Ответ архивиста не столько касался его отца, сколько давал характеристику самому Николаю Ивановичу: «Это значения не играет…» В этой, безусловно, изумляющей реплике содержалось и лаконично выраженное отношение Шестопала к фактам, и, опосредованно, к предназначению архивных источников, и, безусловно, к обязанностям, которые на человека накладывает родство.

— И что это мне дает, расскажи? Я жизнь прожил. Я не видел отца. Не знаю, кто мой отец. Не знаю слово такое «отец».

Философское безразличие, с которым он относился к допущенной на надгробье ошибке, переносилось Шестопалом и на исследовательскую работу в целом. Ему нельзя было отказать в последовательности: если память собственного отца он не считал нужным почтить уважением, уточнив на его надгробье дату гибели, то, безусловно, не связанные с ним родством военнослужащие, погибшие в годы Великой Отечественной войны, и подавно не заслуживали, с позиций Николая Ивановича, посмертного внимания.

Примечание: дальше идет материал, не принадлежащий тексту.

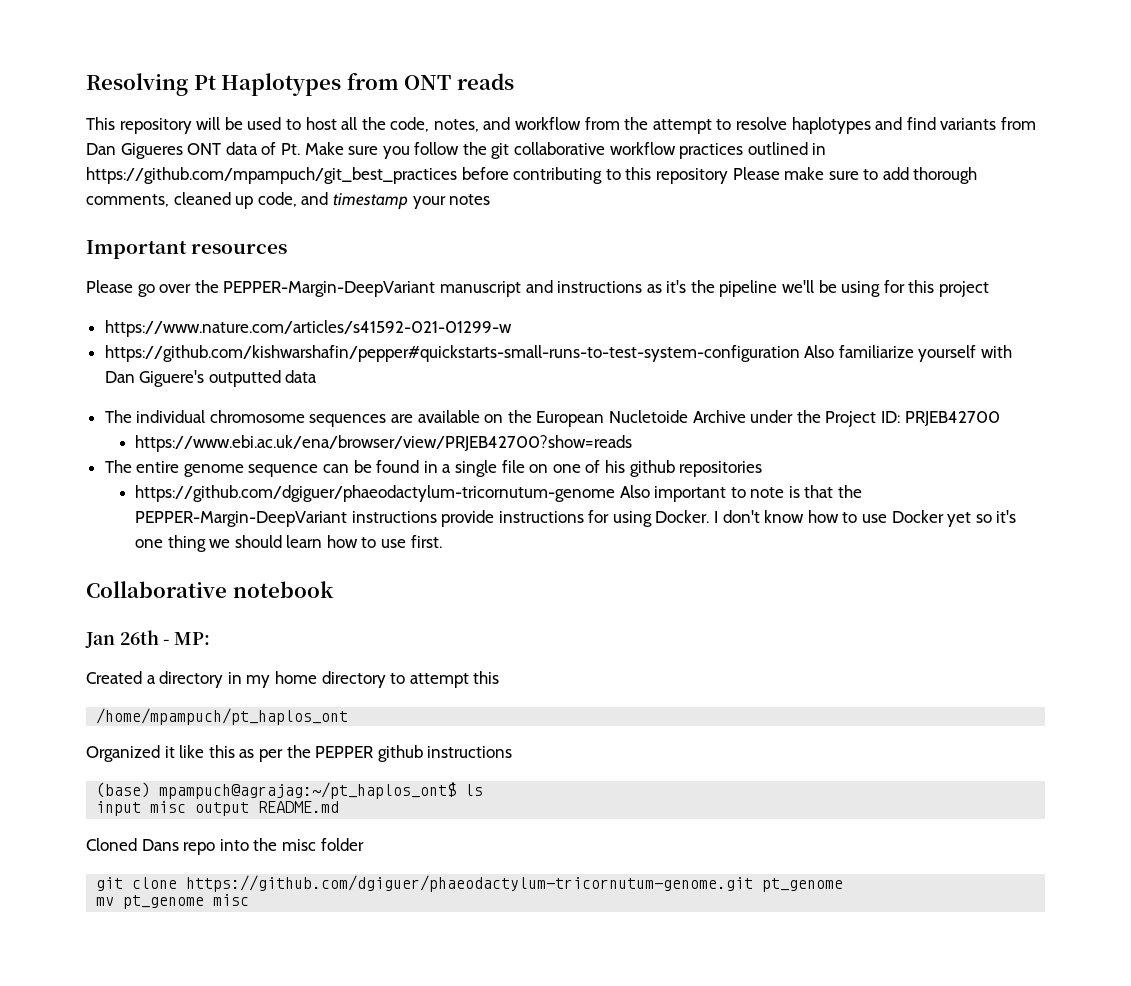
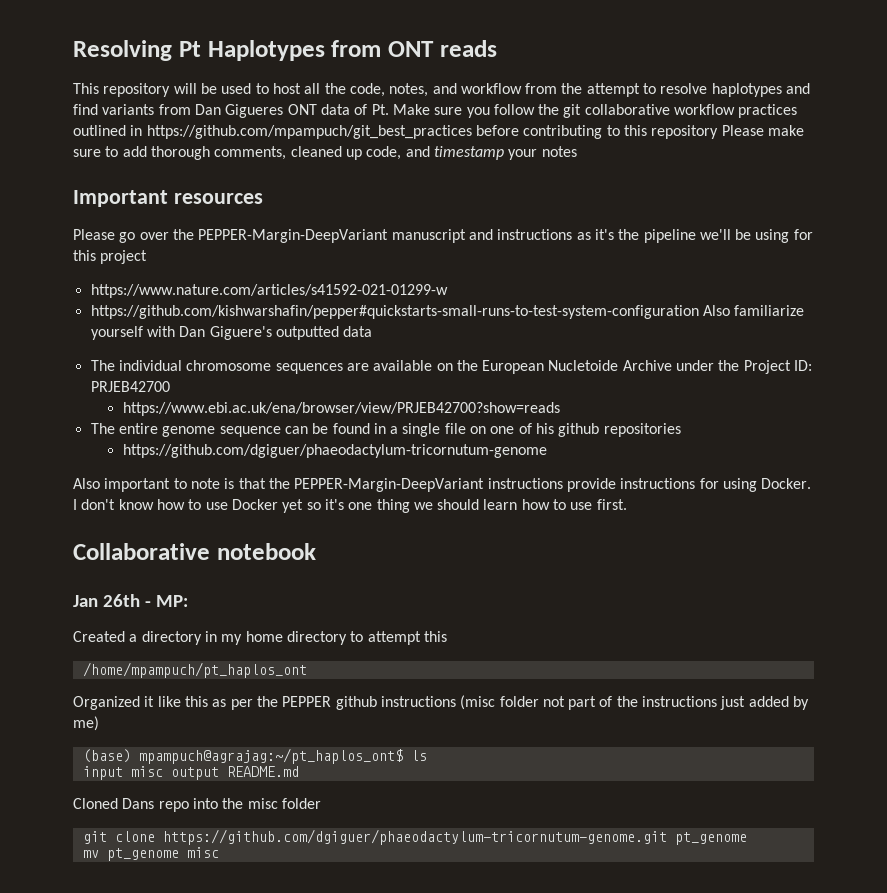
- https://github.com/dgiguer/phaeodactylum-tricornutum-genome Also important to note is that the PEPPER-Margin-DeepVariant instructions provide instructions for using Docker.
+ https://github.com/dgiguer/phaeodactylum-tricornutum-genome
+ Also important to note is that the PEPPER-Margin-DeepVariant instructions provide instructions for using Docker.
- Organized it like this as per the PEPPER github instructions
+ Organized it like this as per the PEPPER github instructions (misc folder not part of the instructions just added by me)

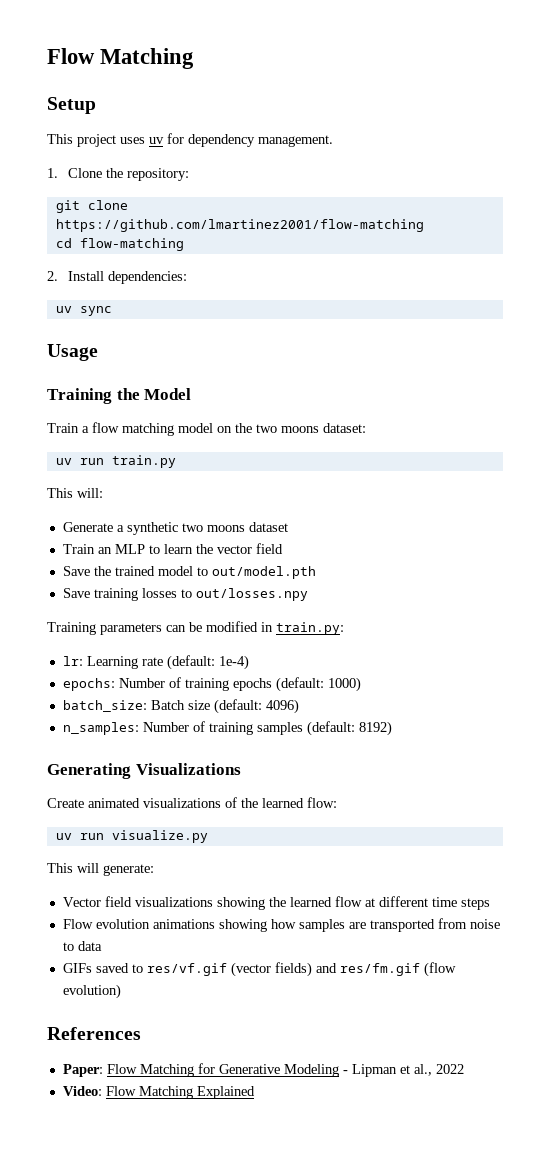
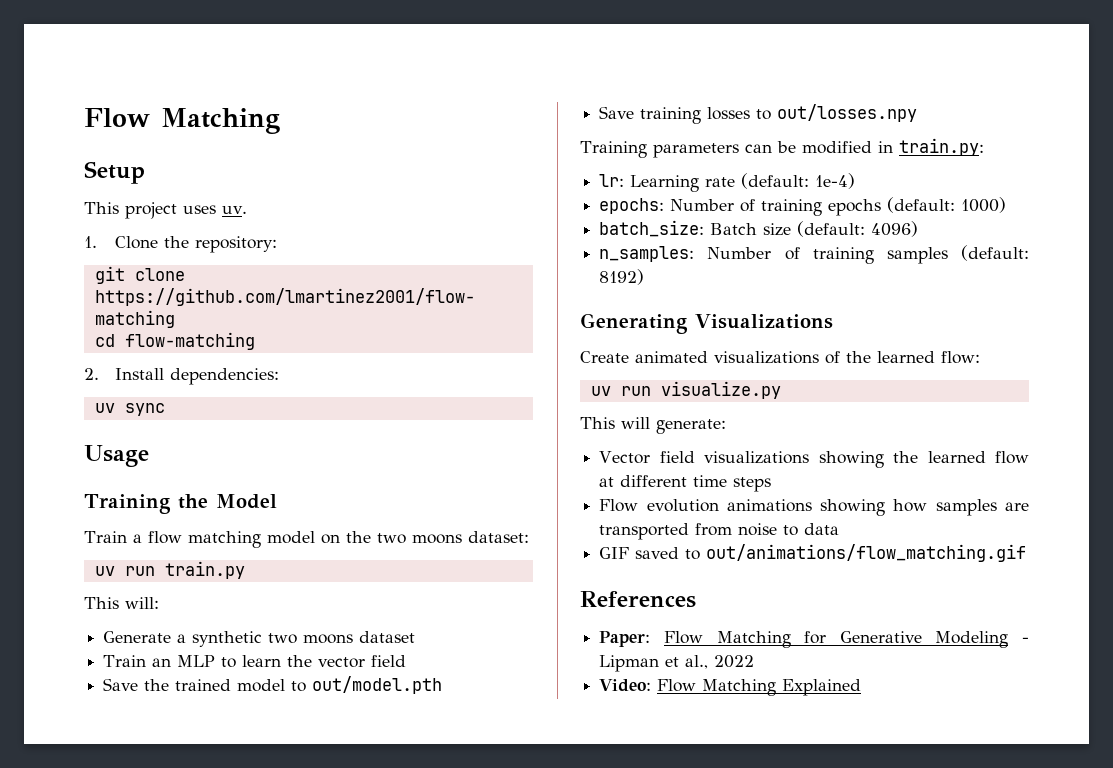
- This project uses uv for dependency management.
+ This project uses uv.
- GIFs saved to res/vf.gif (vector fields) and res/fm.gif (flow evolution)
+ GIF saved to out/animations/flow_matching.gif

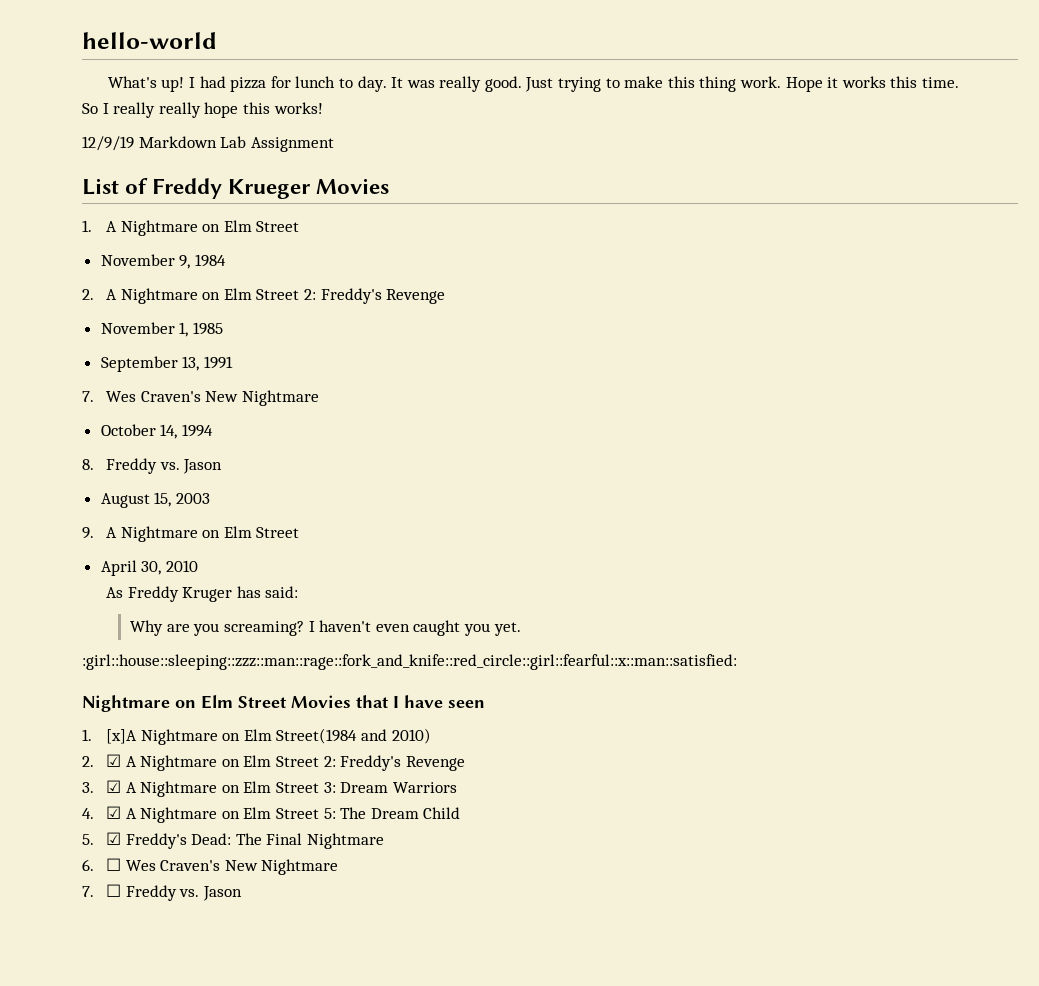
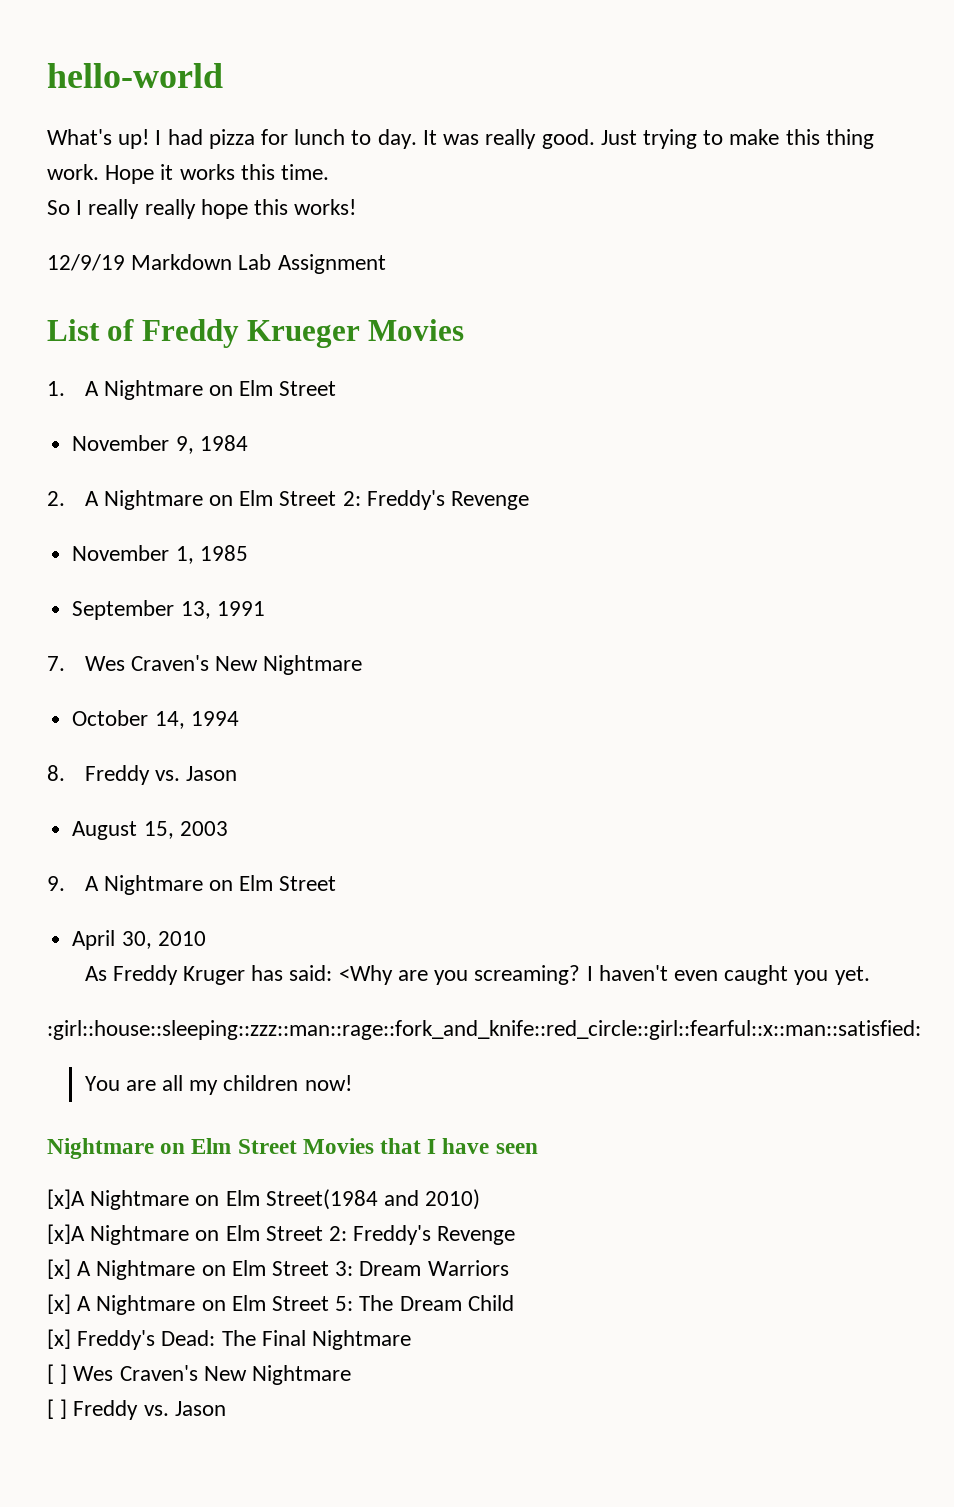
- As Freddy Kruger has said:
- Why are you screaming?
+ As Freddy Kruger has said: <Why are you screaming?
+ You are all my children now!
- 1. [x]A Nightmare on Elm Street(1984 and 2010)
+ [x]A Nightmare on Elm Street(1984 and 2010)
- 2. ☑ A Nightmare on Elm Street 2: Freddy's Revenge
- 3. ☑ A Nightmare on Elm Street 3: Dream Warriors
+ [x]A Nightmare on Elm Street 2: Freddy's Revenge
+ [x] A Nightmare on Elm Street 3: Dream Warriors
- 4. ☑ A Nightmare on Elm Street 5: The Dream Child
+ [x] A Nightmare on Elm Street 5: The Dream Child
- 5. ☑ Freddy's Dead: The Final Nightmare
+ [x] Freddy's Dead: The Final Nightmare
- 6. ☐ Wes Craven's New Nightmare
- 7. ☐ Freddy vs. Jason
+ [ ] Wes Craven's New Nightmare
+ [ ] Freddy vs. Jason

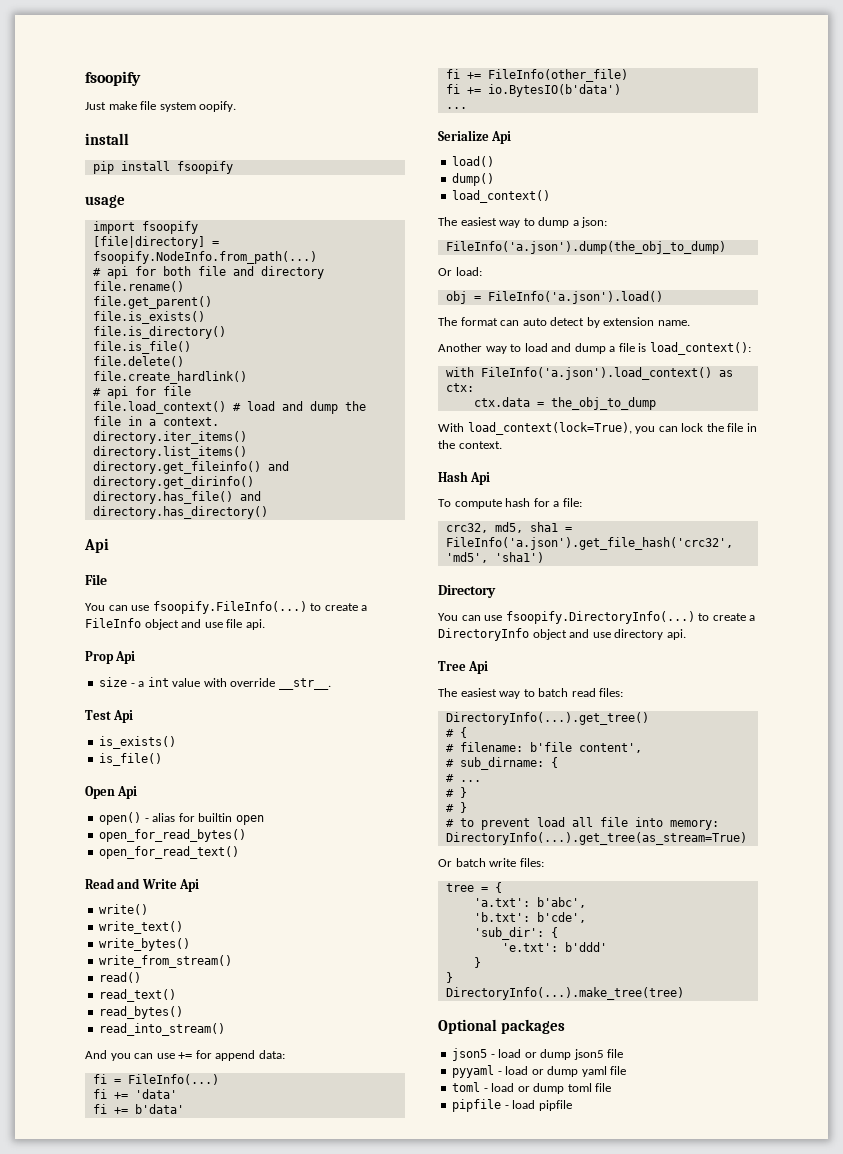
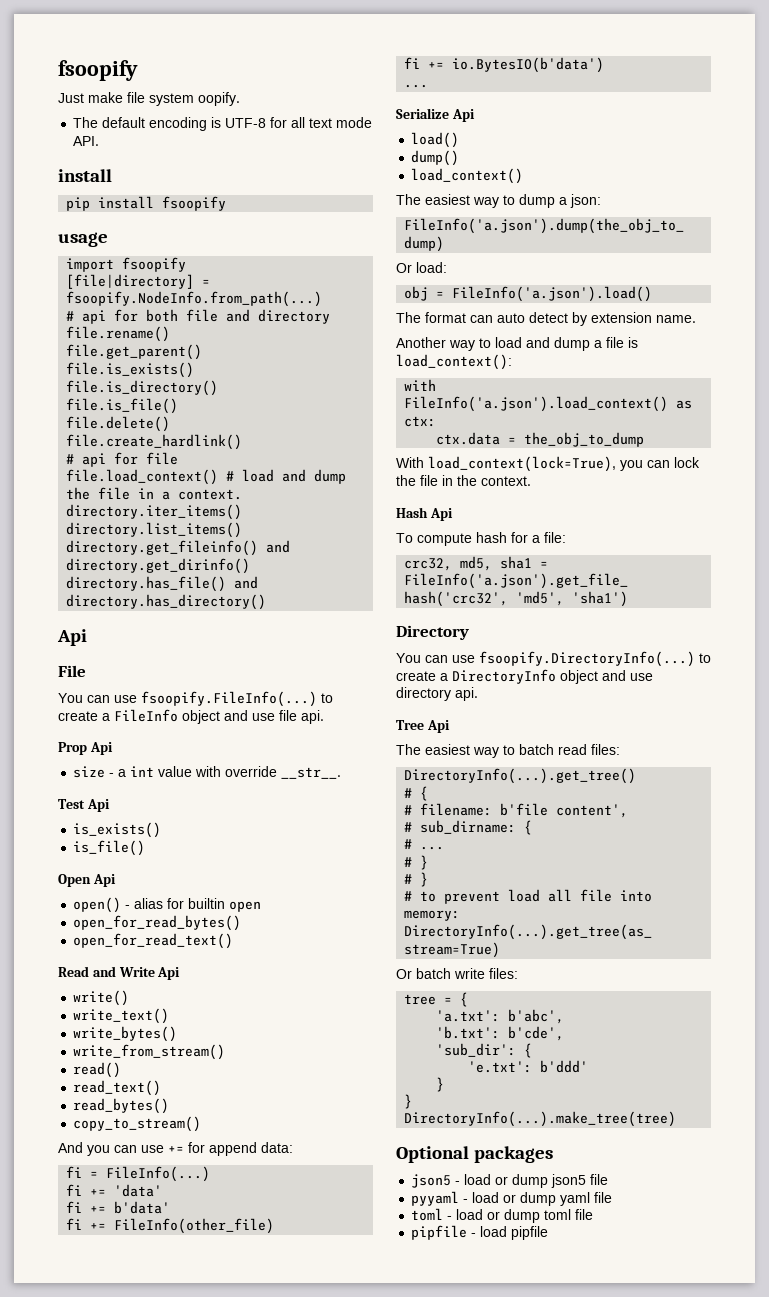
+ The default encoding is UTF-8 for all text mode API.
- read_into_stream()
+ copy_to_stream()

Во время очередного препирательства я спросил у Шестопала, осознает ли он, что, скрывая от меня документы, он лишает меня возможности написать полноценные, не содержащие недосказанности биографические справки. Ответ красноречиво показал, что архивист думает в целом об исследовательской работе, возвращении забытых имен да и о самих этих именах: «Ну что это даст, что ты не напишешь? Ну это уж не так уж смертельно».

Простонародно косноязычный, он и на этот раз дал мне понять, что готов противодействовать хорошему начинанию, если оно затеяно чуждыми ему людьми.

Держать Шестопала в архиве и тем более назначать его на ответственные должности было преступлением. Но не меньшим преступлением будет пренебречь выводами, которые следуют из его четвертьвековой работы в ЦАМО. Имя этого архивиста должно восприниматься, как диагноз тяжелой болезни кадрового несоответствия, которым страдала архивная система Министерства обороны — сперва СССР, а затем и Российской Федерации. Безразличие к изучаемому историками предмету; спесивое пренебрежение к самим исследователям; нарушающий любые представления о профессиональном этикете правовой нигилизм и, наконец, безучастность к судьбам тех погибших, информацию о которых он скрывал от посетителей, — все эти свойства Шестопал неоднократно демонстрировал. Но была в нем еще одна черта, без понимания которой сложно нарисовать его психологический портрет.

Присваивать себе право уничтожать документы или по крайней мере утаивать их от исследователей был способен лишь тот, кто чувствовал себя глубоко чуждым если не самой эпохе, персонифицированные свидетельства которой содержатся в архивных делах, то ее давно ушедшим из жизни обитателям. Возможно, в этой установке на утаивание таилась и подсознательная уверенность в какой-то родовой убогости тридцатых-сороковых годов. Скрывать и уничтожать документы Шестопал мог себе позволить лишь в том случае, если он рассматривал их как источник чего-то постыдного, огласка чего опозорит и дискредитирует общепринятое, а потому допустимое представление о времени. Так бессердечно и жестоко распоряжаются доверенными им архивными источниками лишь те, кто изначально не относится к этим документальным реликвиям как к святыне.